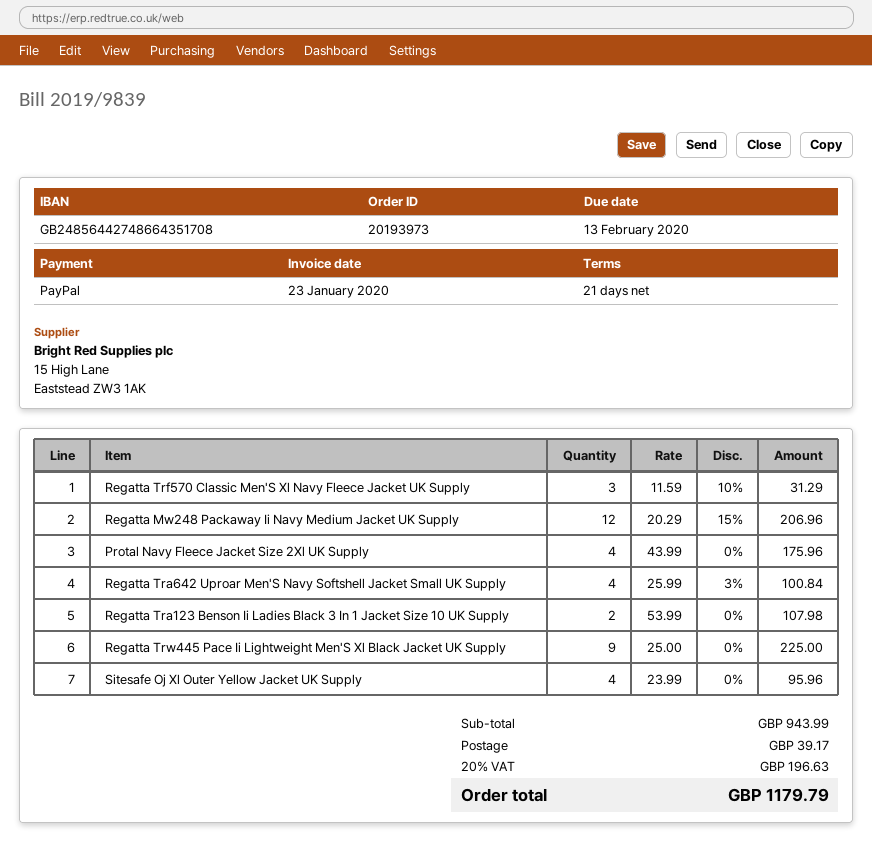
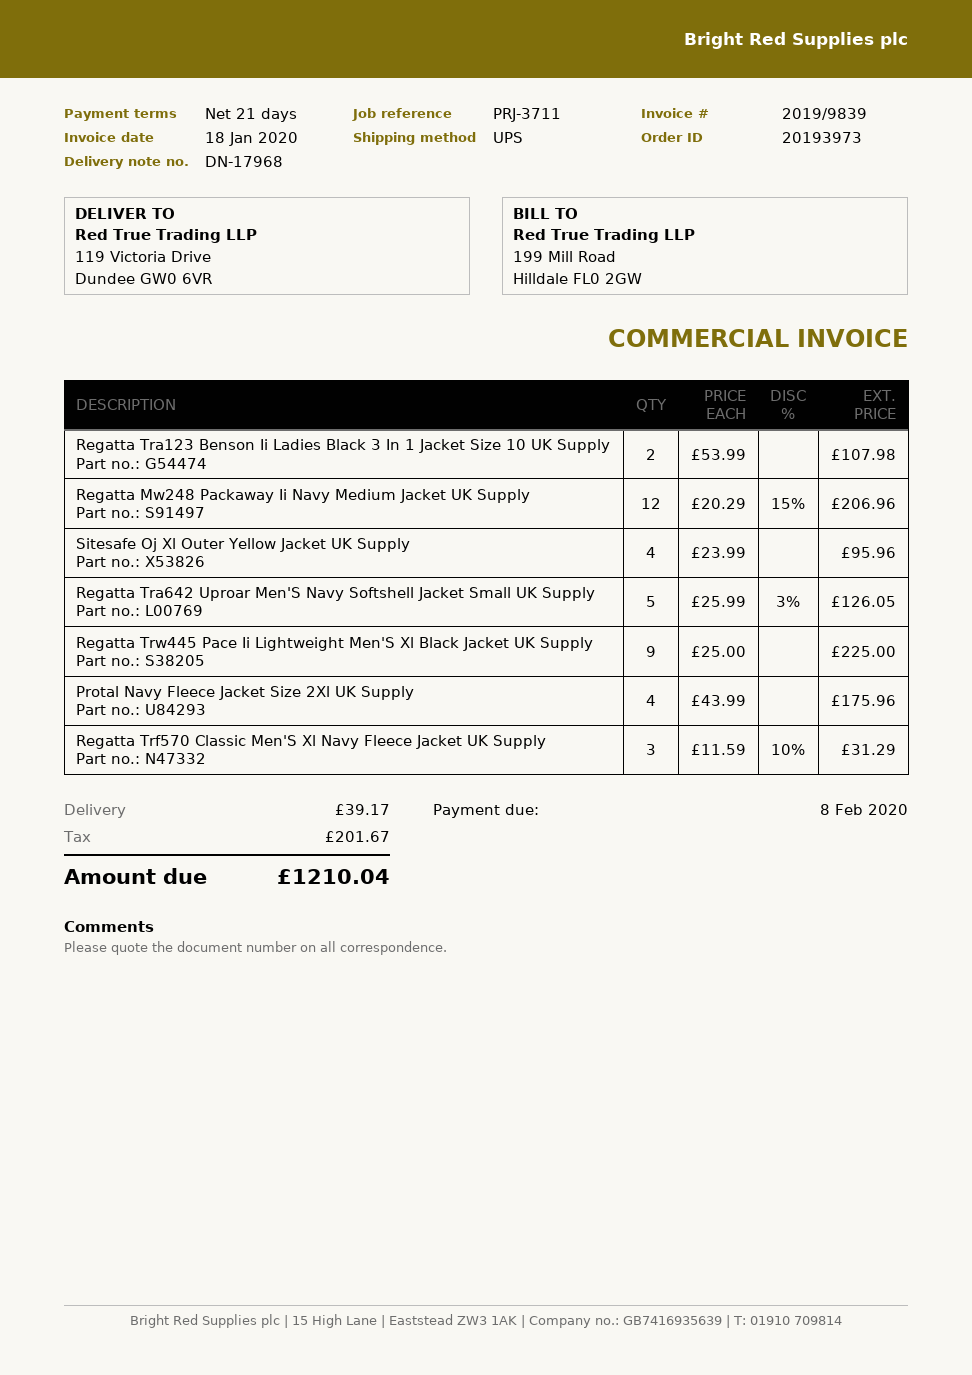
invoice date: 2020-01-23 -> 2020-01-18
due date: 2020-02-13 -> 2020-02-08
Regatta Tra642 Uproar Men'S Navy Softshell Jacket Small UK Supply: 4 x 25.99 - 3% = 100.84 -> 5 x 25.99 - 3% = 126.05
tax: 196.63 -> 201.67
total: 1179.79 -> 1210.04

* **What is required**
Please reproduce the material above word for word, without its images.

* **Completed task**
invoice date: 2020-01-23 -> 2020-01-18
due date: 2020-02-13 -> 2020-02-08
Regatta Tra642 Uproar Men'S Navy Softshell Jacket Small UK Supply: 4 x 25.99 - 3% = 100.84 -> 5 x 25.99 - 3% = 126.05
tax: 196.63 -> 201.67
total: 1179.79 -> 1210.04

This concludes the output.